- Native name: Rivière Musasa (French)

Location
- Country: Burundi

Physical characteristics
- Mouth: Muyovozi River
- • coordinates: 3°59′18″S 30°04′46″E﻿ / ﻿3.98831°S 30.079549°E

= Musasa River =

River in Burundi

The Musasa River (Rivière Musasa) is a river in the Rutana Province of Burundi.
It is a right tributary of the Muyovozi River, which in turn is a left tributary of the Malagarasi River.

==Course==
The Musasa forms in marshes between Gitanga and Museno collines in the Commune of Bukemba.
It flows south between Kazeba and Kiremba collines.
It turns to the east and is joined from the right (south) from the Maramvya colline by the Munyura and the Mugomera.
It continues east-northeast past Butare colline then east past Murama colline to join the Muyovozi from the right. (Note: As of August 2024 OpenStreetMap showed the Muyovozi as a tributary of the Musasa, rather than the other way around. This is incorrect. The Musasa River is a right bank affluent of the Muyovozi River.)
The Cikinga Falls are in the upper reaches of the river.

==Environment==
The surroundings of the Musasa River are a mosaic of farmland and natural vegetation.
The area is quite densely populated, with 239 inhabitants per square kilometer as of 2016.
The average annual temperature in the area is 21 C.
The warmest month is September, when the average temperature is 25 C, and the coldest is January, with 19 C.
Average annual rainfall is 1,419 mm.
The wettest month is March, with an average of 267 mm of precipitation, and the driest is July, with 1 mm of precipitation.

==Flooding==

There are often annual floods in the Malagarazi swamp due to fluctuations in the level of the Musasa River.
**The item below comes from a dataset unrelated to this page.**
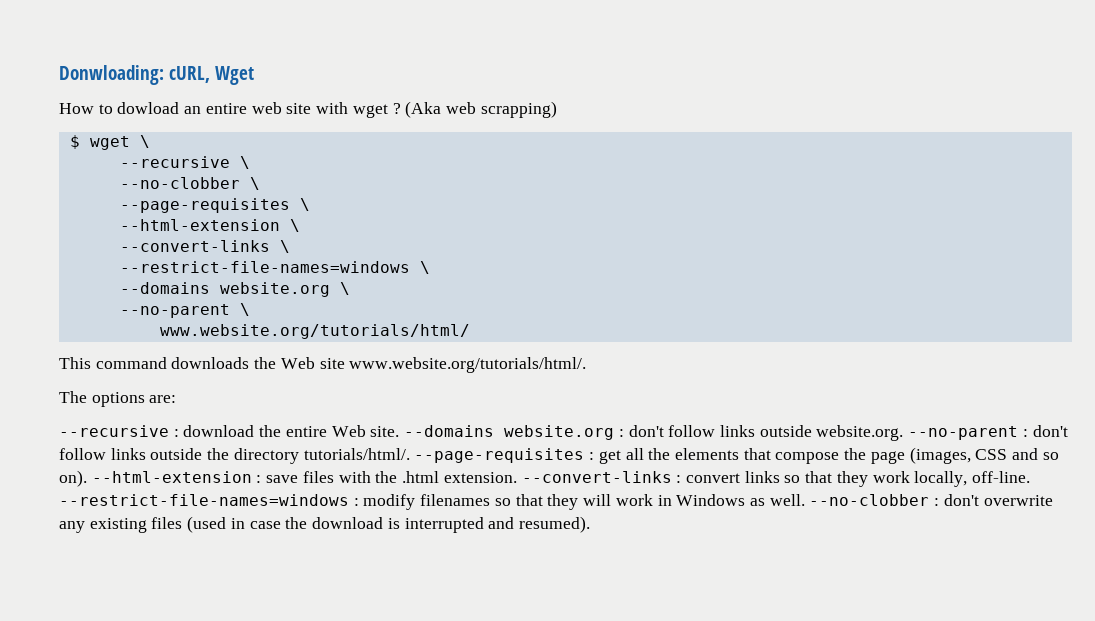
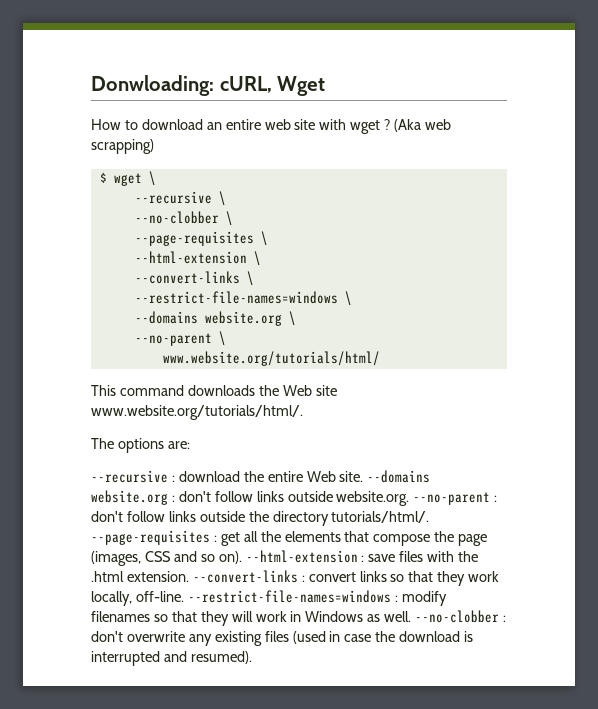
- How to dowload an entire web site with wget ?
+ How to download an entire web site with wget ?

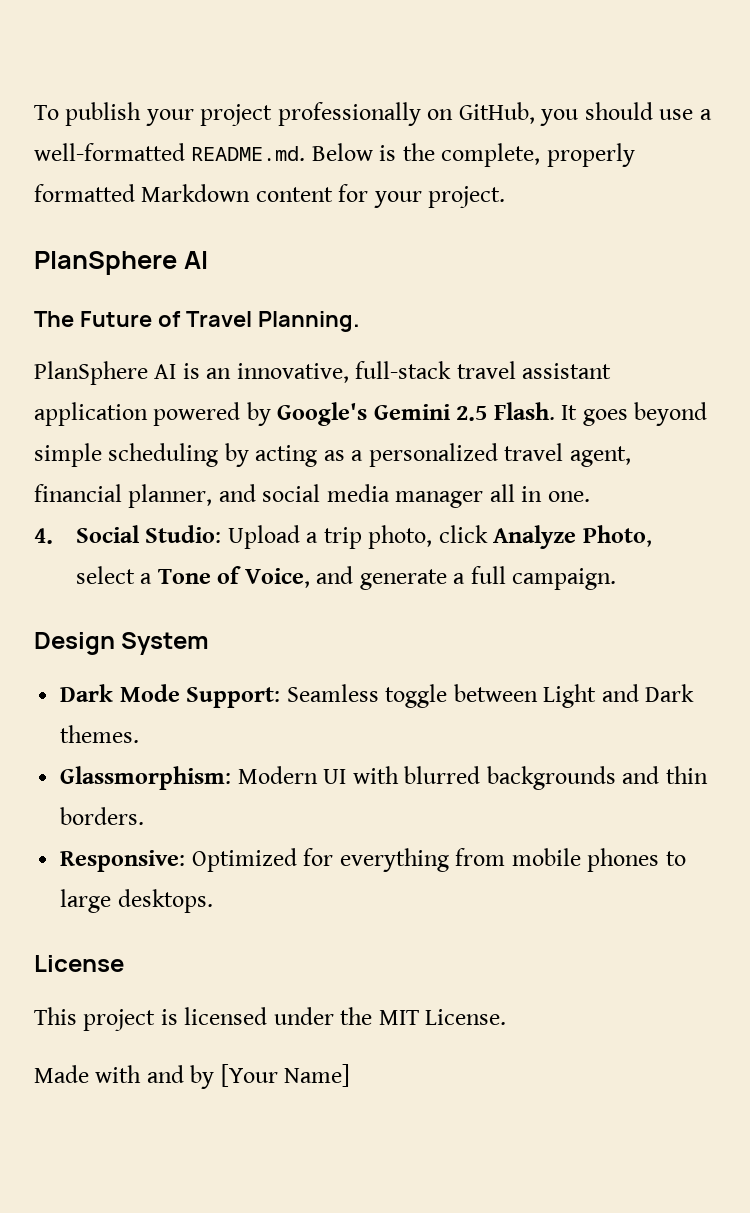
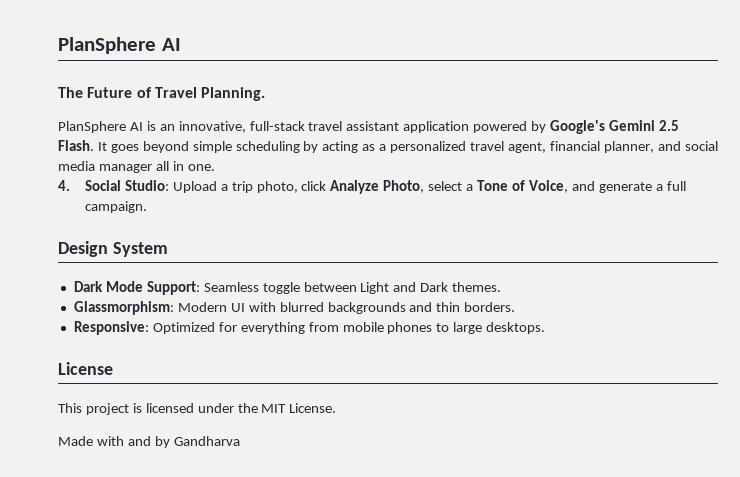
- To publish your project professionally on GitHub, you should use a well-formatted README.md. Below is the complete, properly formatted Markdown content for your project.
- Made with and by [Your Name]
+ Made with and by Gandharva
In December 2021 the President of the National Platform for Risk Prevention and Disaster Management visited the site where the Kajeke River bed was being redeveloped in Gihanga Commune by Oxfam with European Union funding.
After the bed had been redeveloped, grasses and trees would be planted to stabilize the banks.
Oxfam planned to undertake a similar project on the Musasa River.

==Infrastructure==

In January 2018 work was suspended on rehabilitating the bridge over the Musasa River between the Kazeba and Kiremba collines in the Gitanga Zone.
Reinforcing bars, cement and stones had been stolen.
The result was to greatly increase the cost of goods brought via the bridge to the Commune of Gitanga.

In December 2018 the government of Burundi issued a request for tenders for hydro-agricultural works in the Musasa marsh, which covers 142 ha in the Commune of Gitanga and Commune of Bukemba, both in Rutana Province.
The marsh is downstream from an old weir, which was destroyed by floods in 2015, and runs along the left bank of the river up to the RP405 road.
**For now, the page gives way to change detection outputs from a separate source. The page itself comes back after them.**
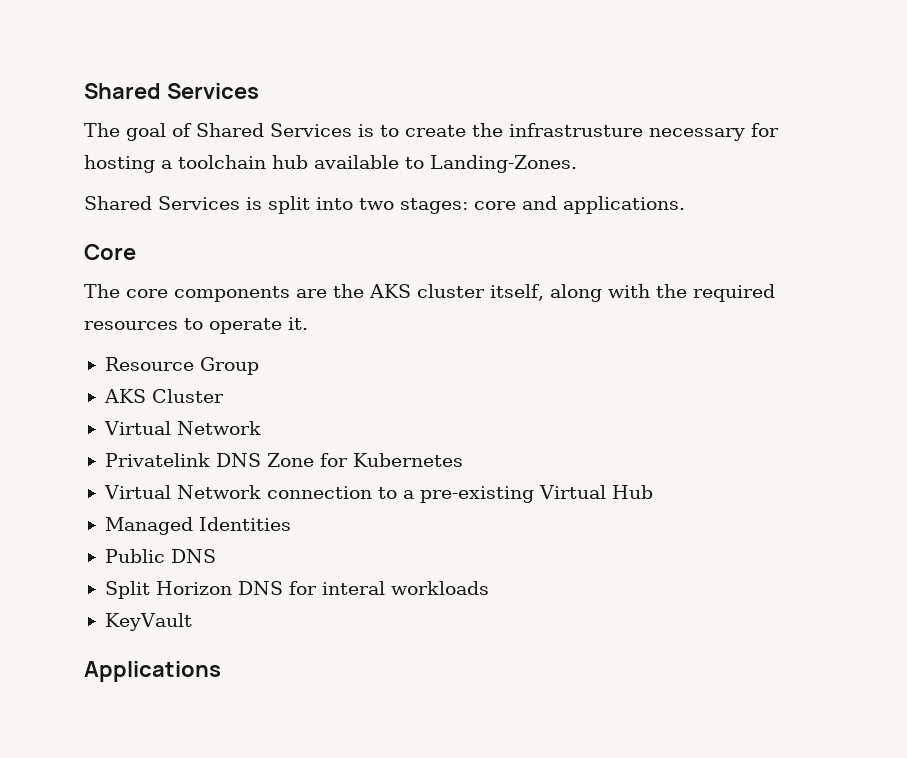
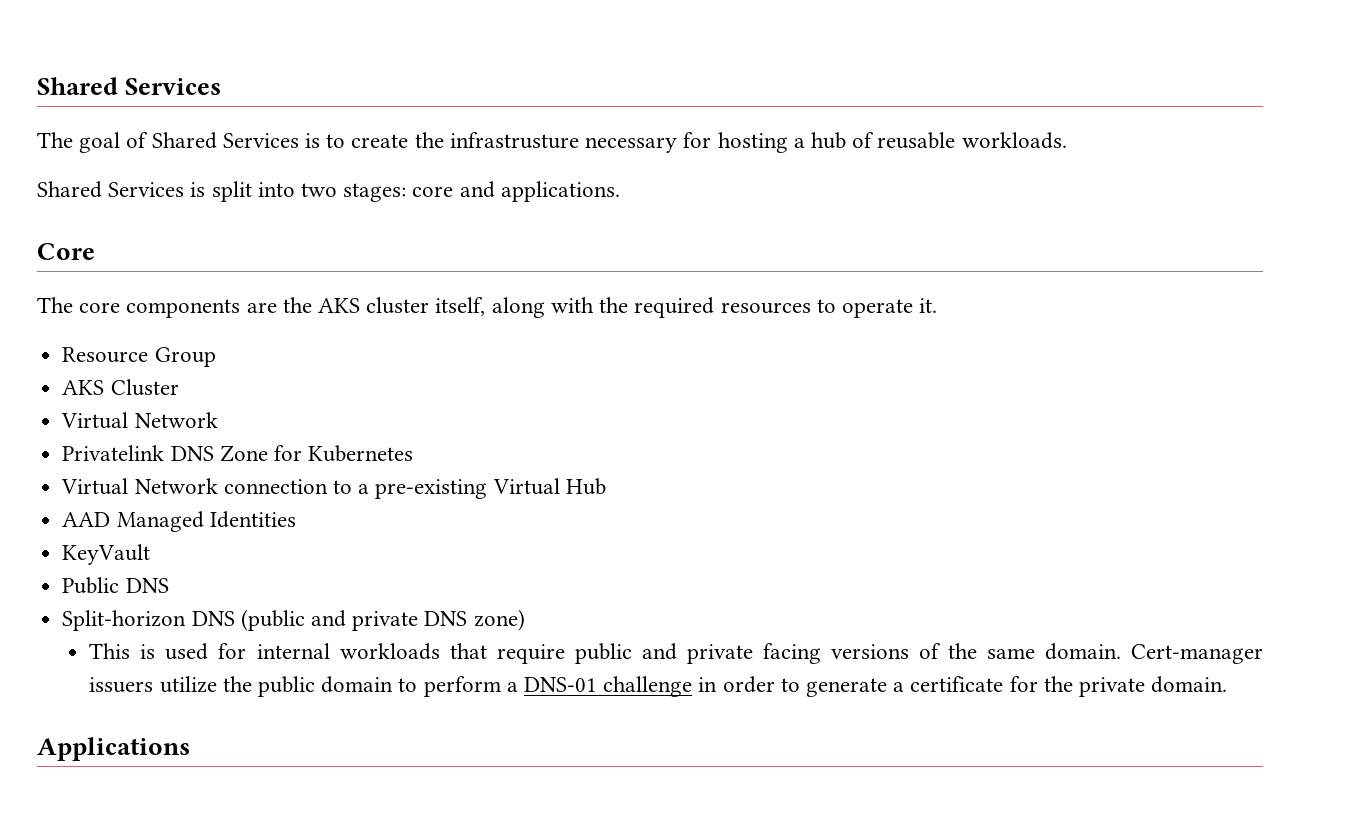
- The goal of Shared Services is to create the infrastrusture necessary for hosting a toolchain hub available to Landing-Zones.
+ The goal of Shared Services is to create the infrastrusture necessary for hosting a hub of reusable workloads.
- Managed Identities
+ AAD Managed Identities
+ KeyVault
- Split Horizon DNS for interal workloads
- KeyVault
+ Split-horizon DNS (public and private DNS zone)
+ This is used for internal workloads that require public and private facing versions of the same domain. Cert-manager issuers utilize the public domain to perform a DNS-01 challenge in order to generate a certificate for the private domain.

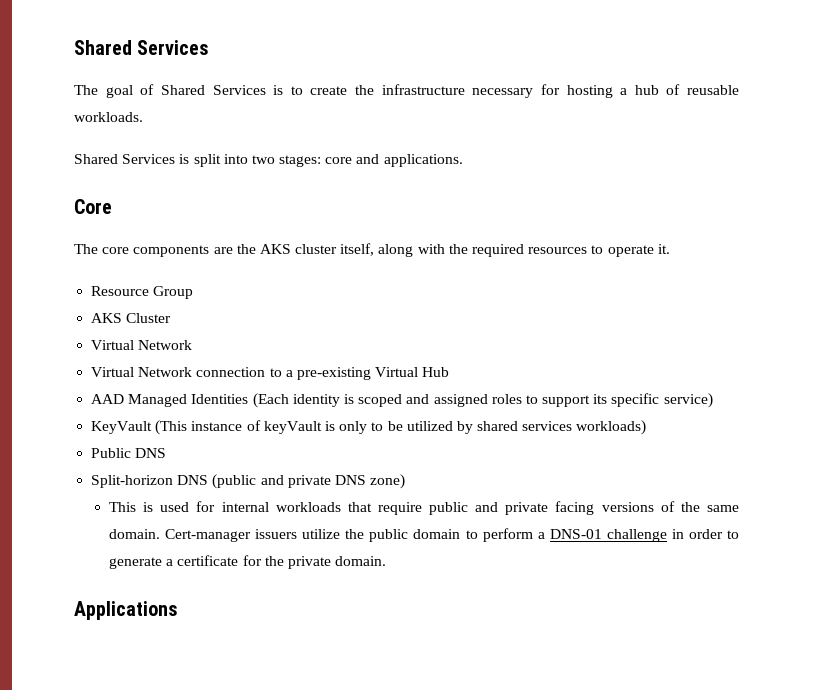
- The goal of Shared Services is to create the infrastrusture necessary for hosting a hub of reusable workloads.
+ The goal of Shared Services is to create the infrastructure necessary for hosting a hub of reusable workloads.
- Privatelink DNS Zone for Kubernetes
- AAD Managed Identities
- KeyVault
+ AAD Managed Identities (Each identity is scoped and assigned roles to support its specific service)
+ KeyVault (This instance of keyVault is only to be utilized by shared services workloads)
The Musama dam is on the Musama River in the Musasa marshes of Bugiga colline in the Commune of Bukemba.
It was destroyed in 2020, and for three years over 800 households were unable to cultivate rice in the marshes.
In March 2023 Gervais Ndirakobuca, Prime Minister of Burundi, visited the site to inspect the dam, which had been rehabilitated by the TUBEHONEZA project funded by the European Union.